Jerónimo acusa Governo de “falta de vontade” para responder à crise

José Sena Goulão / Lusa

O secretário-geral do PCP, Jerónimo de Sousa, defendeu que o Governo “tem meios” e só não responde aos problemas concretos causados pela crise sanitária, por lhe “faltar a vontade”, dando como exemplo a questão das vacinas.

“O Governo só não responde porque não é essa a sua opção. Os meios, tem. O que lhe falta é a vontade. Aos problemas concretos responde com os êxitos da Presidência da União Europeia, que em nada acrescentam à vida do povo português”, criticou Jerónimo de Sousa, na intervenção de encerramento no Congresso da Juventude Comunista Portuguesa (JCP), que decorreu em Vila Franca de Xira no domingo.

O líder comunista acusou ainda o executivo de “assobiar para o lado e falar de solidariedade, enquanto as farmacêuticas engordam à custa das vacinas para a covid-19″, quando questionado sobre o que poderá a União Europeia fazer pelos portugueses.

Jerónimo de Sousa admitiu que “a epidemia condicionou” os direitos laborais, de associação e de educação os jovens, mas avisou que a situação sanitária “tem as costas largas”.

“Foi agravado quer pelo aproveitamento que dela fizeram os que viram uma oportunidade para agravar a exploração ou para dar mais uma machadada nos direitos e liberdades, quer pela incapacidade de resposta do Governo, a quem nem a severidade da situação convenceu a desamarrar-se das imposições da União Europeia e do Euro, como o exemplo das vacinas dá bem sinal, ou dos interesses do grande capital, que sabe que pode contar sempre com o apoio do Governo”, criticou.

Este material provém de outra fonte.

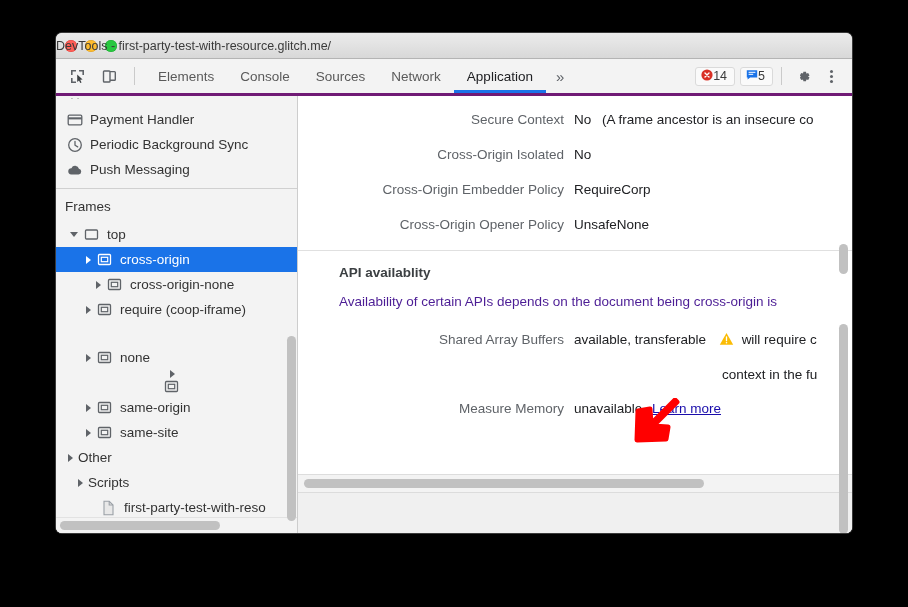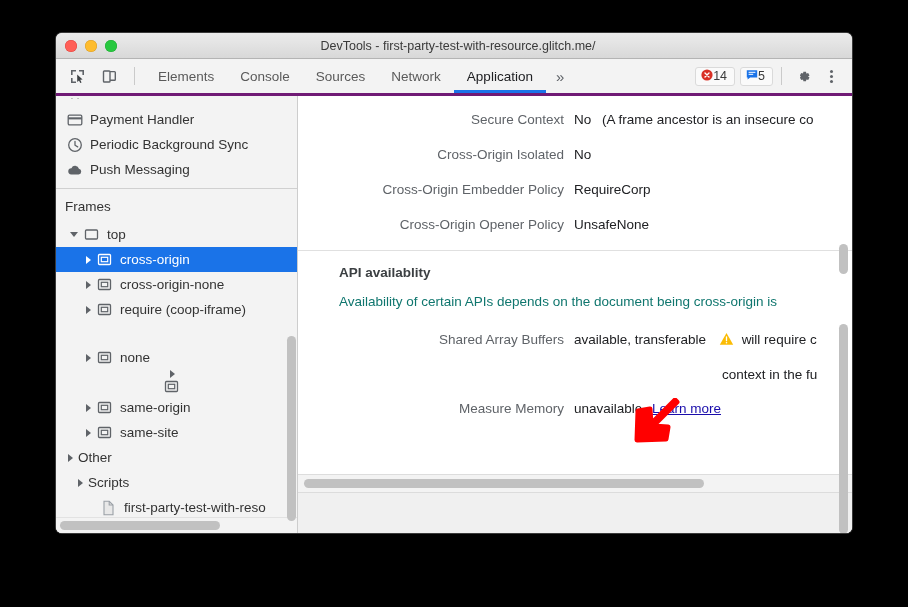"DevTools -" .title-text { left: 8px -> 0; text-align: center -> none }
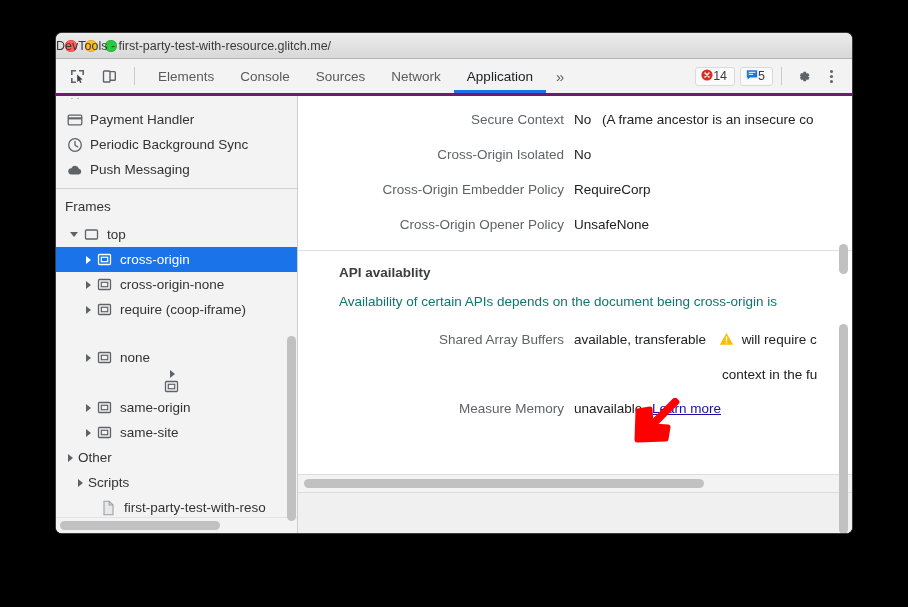"cross-origin-none" div.tree-row { padding-left: 30px -> 40px }
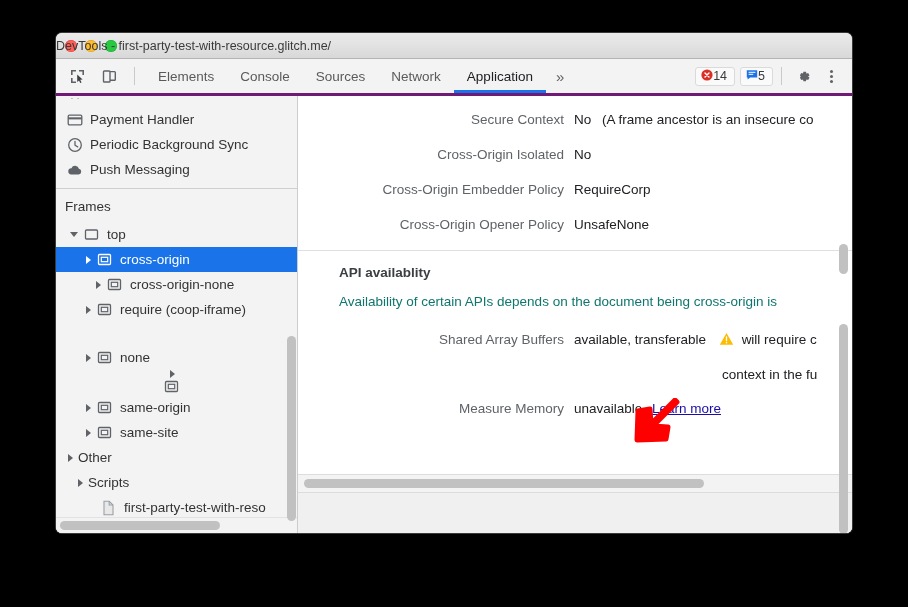"Availability of certain APIs depends" .api-desc { color: #0f766e -> #4c1d95 }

O líder comunista salientou que “o Governo nem sequer pode dizer que faltaram os apoios ou as propostas em que sustentar uma outra intervenção”, dando como exemplos iniciativas do PCP para acabar com as propinas, aumentar o salário mínimo nacional para 850 euros ou apoios extraordinários para a habitação.

“Não foram aprovados porque PS, PSD, CDS, Chega, Iniciativa Liberal convergiram para o impedir”, criticou.

Ainda assim, o líder do PCP insistiu que, se a solução “não está nas estafadas opções da política de direita do PS, tão pouco está nos projetos reacionários de PSD, CDS, a que os seus sucedâneos Chega e Iniciativa Liberal, dão voz mais desbragada”, salientando a importância da alternativa do seu partido.

“Podem atirar-nos com todos os epítetos para cima que isso não apaga que não há avanço ou conquista, no plano dos direitos sociais e económicos, no plano das liberdades, no plano cultural, que não tenham tido a intervenção ou a contribuição direta do PCP (…). Podem procurar enlamear a bandeira que há 100 anos orgulhosamente erguemos (…), que não lhes será possível falar de liberdade, de democracia, de direitos, de combate às discriminações, às injustiças, sem falar do Partido Comunista Português”, acentuou.

Num discurso muito centrado nos problemas dos jovens, o secretário-geral comunista considerou que os últimos meses colocaram no centro das atenções os ataques aos direitos dos trabalhadores, das populações e da juventude, “perpetrados a coberto da justificação da epidemia”.

Milhares foram despedidos ao abrigo do período experimental, que PS, PSD e CDS permitiram que fosse aprovado no final da anterior legislatura. Muitos viram os salários cortados, os direitos postos em causa, os horários desregulados. A precariedade alastra mais depressa que a epidemia”, alertou.

Na área da educação, Jerónimo de Sousa salientou que os estudantes do ensino secundário e superior foram confrontados “com quase dois anos letivos postos em causa”.

“Perda de conteúdos, dificuldades de muitos milhares para acederem a computadores, à internet, ou a um espaço para assistirem às aulas online, e, quando regressaram às aulas, lá encontraram as mesmas carências, com escolas degradadas, com problemas nos transportes públicos sobrelotados ou que passam uma vez de manhã e outra ao fim do dia”, lamentou.

Jerónimo de Sousa sublinhou que também “o direito ao desporto, à cultura, ao lazer, não apenas foi adiado, como foi posto de facto em causa”, considerando que as regras importas não tiveram em conta a importância destas atividades para os jovens, designadamente para a sua saúde física e mental.

No ano em que PCP comemora o centésimo aniversário, o líder comunista considerou que, apesar de ter “a mais longa história, é igualmente o mais jovem partido português”.

“Nenhum outro revela, como o PCP, a mesma força, a mesma energia para intervir e lutar pela transformação da sociedade portuguesa (…) Nenhum outro é capaz de uma tamanha alegria, otimismo e confiança no futuro”, defendeu.